Ich habe die mini-allo ohne Probleme überstanden, war nach gut drei Wochen wieder zu Hause und konnte dann auch sehr bald wieder völlig normal leben und arbeiten gehen. Mit GvH hatte ich nur geinge Probleme und die ließen sich gut behandeln. Allerdings sind im Laufe der Jahre doch einige "Kollateralschäden" aufgetreten, die die Lebensqualität schon negativ beeinflussen.
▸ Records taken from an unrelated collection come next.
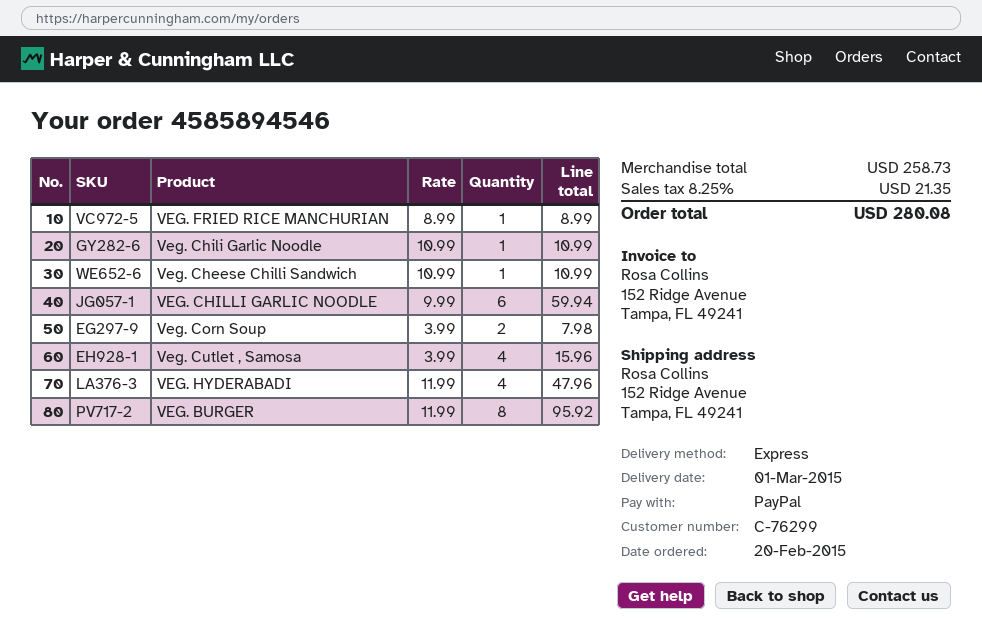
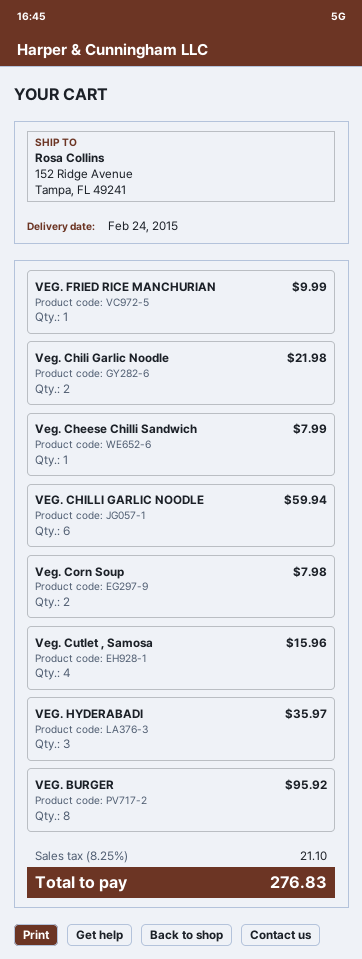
delivery date: 2015-03-01 -> 2015-02-24
VEG. FRIED RICE MANCHURIAN: 1 for 8.99 -> 1 for 9.99
Veg. Chili Garlic Noodle: 1 for 10.99 -> 2 for 21.98
Veg. Cheese Chilli Sandwich: 1 for 10.99 -> 1 for 7.99
VEG. HYDERABADI: 4 for 47.96 -> 3 for 35.97
tax: 8.25% = 21.35 -> 8.25% = 21.10
total: 280.08 -> 276.83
So leide ich zum Beispiel am Sicca-Syndrom (chronische Augentrockenheit), was immer wieder zu Augeninfektionen führt. Als Folge davon habe ich im Mai diesen Jahres ein Auge verloren. Ansonsten geht es mir aber recht gut.

Die mini-allo hat bei mir nur kurz gehalten, eineinhalb Jahre danach hatte ich wieder ein Rezidiv. Bisher lässt sich die Erkrankung aber noch recht gut beherrschen.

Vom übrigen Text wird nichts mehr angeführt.